■ What you will do:
Give again, word for word, every line in the entries below from the line with "total: 5171.22 -> 5809.80" up to and including the line with "GRAV® Yo-yo Carb", and no other line.

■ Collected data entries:

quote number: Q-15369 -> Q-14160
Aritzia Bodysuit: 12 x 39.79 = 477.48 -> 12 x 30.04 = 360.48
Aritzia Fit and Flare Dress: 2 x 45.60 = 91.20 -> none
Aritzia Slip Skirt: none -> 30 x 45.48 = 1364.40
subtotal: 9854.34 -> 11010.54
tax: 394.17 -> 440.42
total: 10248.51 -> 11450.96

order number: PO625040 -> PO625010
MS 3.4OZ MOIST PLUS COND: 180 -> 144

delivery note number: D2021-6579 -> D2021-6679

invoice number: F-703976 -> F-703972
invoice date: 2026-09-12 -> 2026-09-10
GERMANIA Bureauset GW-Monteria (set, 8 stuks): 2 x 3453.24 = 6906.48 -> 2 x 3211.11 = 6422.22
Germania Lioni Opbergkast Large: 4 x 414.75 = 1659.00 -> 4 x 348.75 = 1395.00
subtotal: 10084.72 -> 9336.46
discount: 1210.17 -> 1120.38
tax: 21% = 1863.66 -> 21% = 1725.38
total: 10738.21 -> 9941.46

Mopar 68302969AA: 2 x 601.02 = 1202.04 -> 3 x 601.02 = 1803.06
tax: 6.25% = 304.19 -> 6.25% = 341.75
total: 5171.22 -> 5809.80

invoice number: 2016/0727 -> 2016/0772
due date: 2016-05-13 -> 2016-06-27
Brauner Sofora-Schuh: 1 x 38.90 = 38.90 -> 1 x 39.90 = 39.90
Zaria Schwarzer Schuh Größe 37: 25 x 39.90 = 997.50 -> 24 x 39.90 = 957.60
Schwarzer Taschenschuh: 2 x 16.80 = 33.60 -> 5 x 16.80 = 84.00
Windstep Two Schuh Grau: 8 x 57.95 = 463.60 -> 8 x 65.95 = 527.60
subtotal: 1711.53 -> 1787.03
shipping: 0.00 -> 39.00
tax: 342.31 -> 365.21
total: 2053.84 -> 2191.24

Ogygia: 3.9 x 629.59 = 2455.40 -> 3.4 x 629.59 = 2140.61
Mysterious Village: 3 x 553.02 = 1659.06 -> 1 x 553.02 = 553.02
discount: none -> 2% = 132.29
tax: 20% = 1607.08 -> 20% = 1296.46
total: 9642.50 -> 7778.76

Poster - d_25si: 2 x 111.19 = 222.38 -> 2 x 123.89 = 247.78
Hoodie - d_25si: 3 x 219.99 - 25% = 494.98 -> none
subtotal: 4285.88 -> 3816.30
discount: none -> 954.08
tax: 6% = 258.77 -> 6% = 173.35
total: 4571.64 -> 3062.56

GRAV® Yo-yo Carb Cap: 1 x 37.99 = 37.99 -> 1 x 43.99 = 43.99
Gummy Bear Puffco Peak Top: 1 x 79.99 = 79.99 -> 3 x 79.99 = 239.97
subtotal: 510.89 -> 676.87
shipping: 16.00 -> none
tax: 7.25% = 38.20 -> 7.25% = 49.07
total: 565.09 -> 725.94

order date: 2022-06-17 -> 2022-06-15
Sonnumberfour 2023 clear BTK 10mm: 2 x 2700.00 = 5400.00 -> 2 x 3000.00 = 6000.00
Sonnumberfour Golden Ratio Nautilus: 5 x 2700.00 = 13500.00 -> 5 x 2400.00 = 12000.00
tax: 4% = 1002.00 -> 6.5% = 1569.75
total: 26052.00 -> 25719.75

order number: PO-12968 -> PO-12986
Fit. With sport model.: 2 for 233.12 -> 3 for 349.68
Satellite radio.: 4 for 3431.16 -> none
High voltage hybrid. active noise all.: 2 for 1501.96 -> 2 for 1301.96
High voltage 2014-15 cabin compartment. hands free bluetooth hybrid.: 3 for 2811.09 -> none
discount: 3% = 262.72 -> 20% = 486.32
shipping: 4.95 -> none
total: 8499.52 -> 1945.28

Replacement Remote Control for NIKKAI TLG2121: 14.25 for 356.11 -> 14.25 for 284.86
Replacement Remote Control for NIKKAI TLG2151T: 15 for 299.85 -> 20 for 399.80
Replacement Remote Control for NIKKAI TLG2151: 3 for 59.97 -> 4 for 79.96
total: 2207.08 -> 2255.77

■ Written answer:
total: 5171.22 -> 5809.80

invoice number: 2016/0727 -> 2016/0772
due date: 2016-05-13 -> 2016-06-27
Brauner Sofora-Schuh: 1 x 38.90 = 38.90 -> 1 x 39.90 = 39.90
Zaria Schwarzer Schuh Größe 37: 25 x 39.90 = 997.50 -> 24 x 39.90 = 957.60
Schwarzer Taschenschuh: 2 x 16.80 = 33.60 -> 5 x 16.80 = 84.00
Windstep Two Schuh Grau: 8 x 57.95 = 463.60 -> 8 x 65.95 = 527.60
subtotal: 1711.53 -> 1787.03
shipping: 0.00 -> 39.00
tax: 342.31 -> 365.21
total: 2053.84 -> 2191.24

Ogygia: 3.9 x 629.59 = 2455.40 -> 3.4 x 629.59 = 2140.61
Mysterious Village: 3 x 553.02 = 1659.06 -> 1 x 553.02 = 553.02
discount: none -> 2% = 132.29
tax: 20% = 1607.08 -> 20% = 1296.46
total: 9642.50 -> 7778.76

Poster - d_25si: 2 x 111.19 = 222.38 -> 2 x 123.89 = 247.78
Hoodie - d_25si: 3 x 219.99 - 25% = 494.98 -> none
subtotal: 4285.88 -> 3816.30
discount: none -> 954.08
tax: 6% = 258.77 -> 6% = 173.35
total: 4571.64 -> 3062.56

GRAV® Yo-yo Carb Cap: 1 x 37.99 = 37.99 -> 1 x 43.99 = 43.99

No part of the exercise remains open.